THE PROBLEM: Below is a block of entries; repeat exactly the lines starting at the line that contains "payment method: direct debit -> Mastercard" and ending at the line that contains "total: 14771.47 -> 16226.78", both included.

DATA FOR REVIEW:
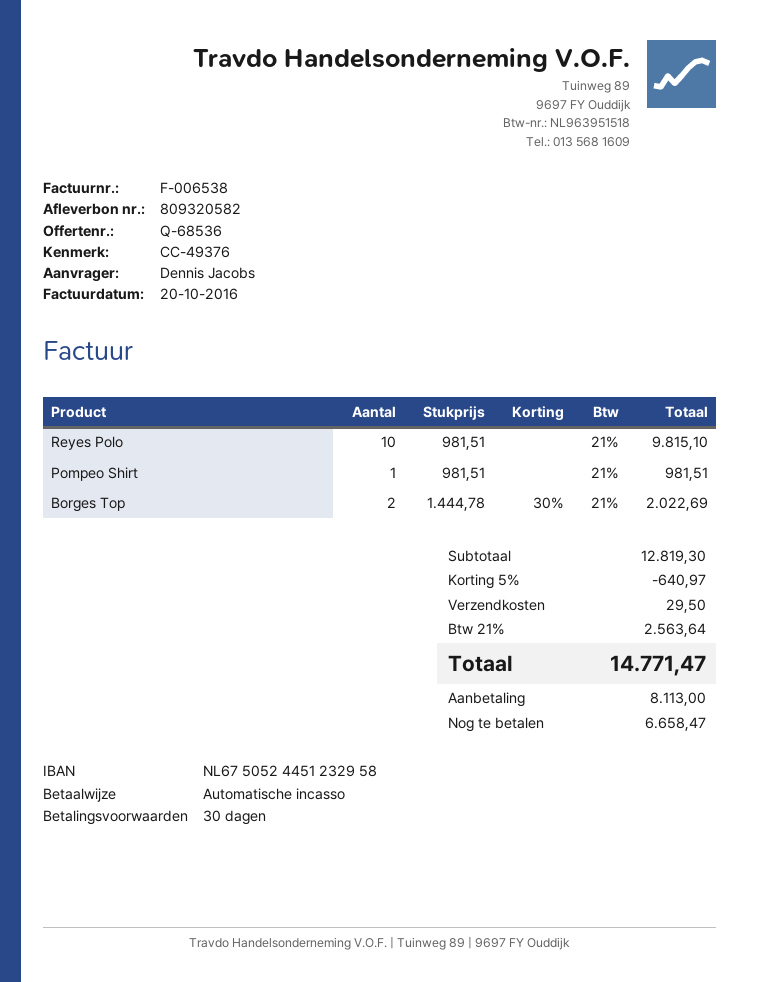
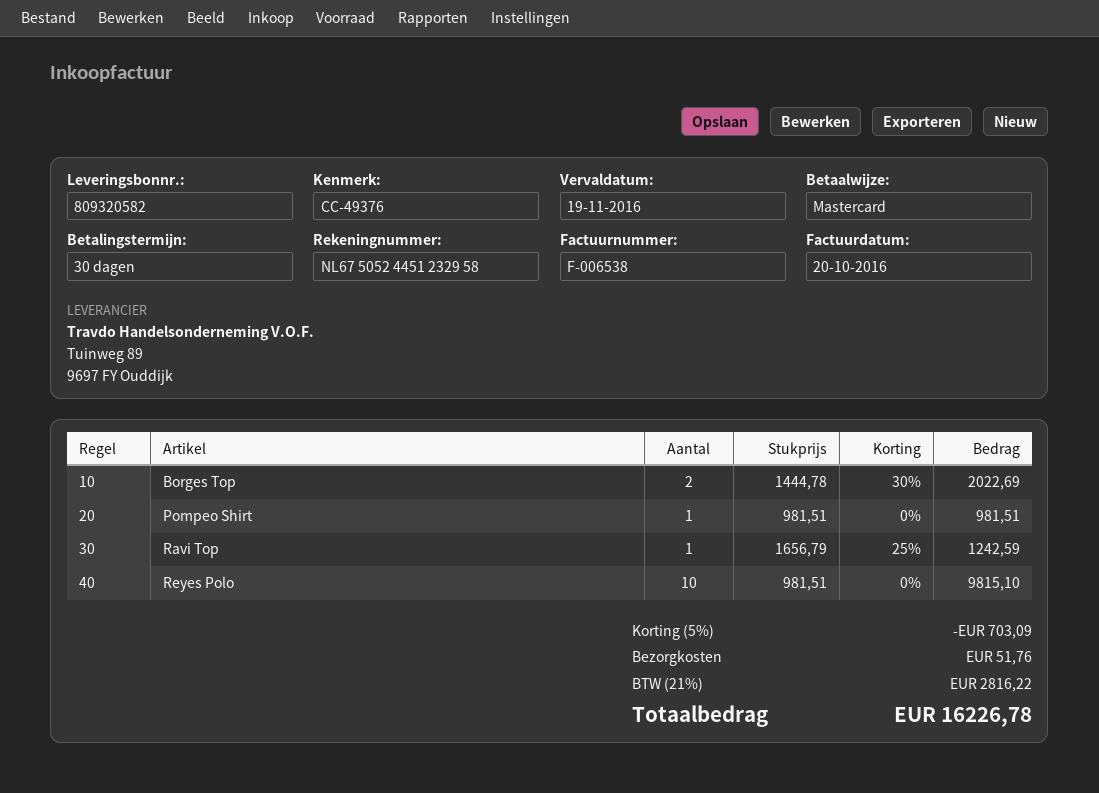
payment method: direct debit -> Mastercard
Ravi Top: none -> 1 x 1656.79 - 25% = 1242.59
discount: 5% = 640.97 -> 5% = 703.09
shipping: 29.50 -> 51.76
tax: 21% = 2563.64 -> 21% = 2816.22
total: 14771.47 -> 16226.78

==

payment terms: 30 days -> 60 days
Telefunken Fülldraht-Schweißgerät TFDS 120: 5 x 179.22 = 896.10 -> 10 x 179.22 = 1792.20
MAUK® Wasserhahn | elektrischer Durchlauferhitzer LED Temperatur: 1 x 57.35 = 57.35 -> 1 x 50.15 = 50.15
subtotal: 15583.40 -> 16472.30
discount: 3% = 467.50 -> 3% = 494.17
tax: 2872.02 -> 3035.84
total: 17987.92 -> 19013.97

RESULT:
payment method: direct debit -> Mastercard
Ravi Top: none -> 1 x 1656.79 - 25% = 1242.59
discount: 5% = 640.97 -> 5% = 703.09
shipping: 29.50 -> 51.76
tax: 21% = 2563.64 -> 21% = 2816.22
total: 14771.47 -> 16226.78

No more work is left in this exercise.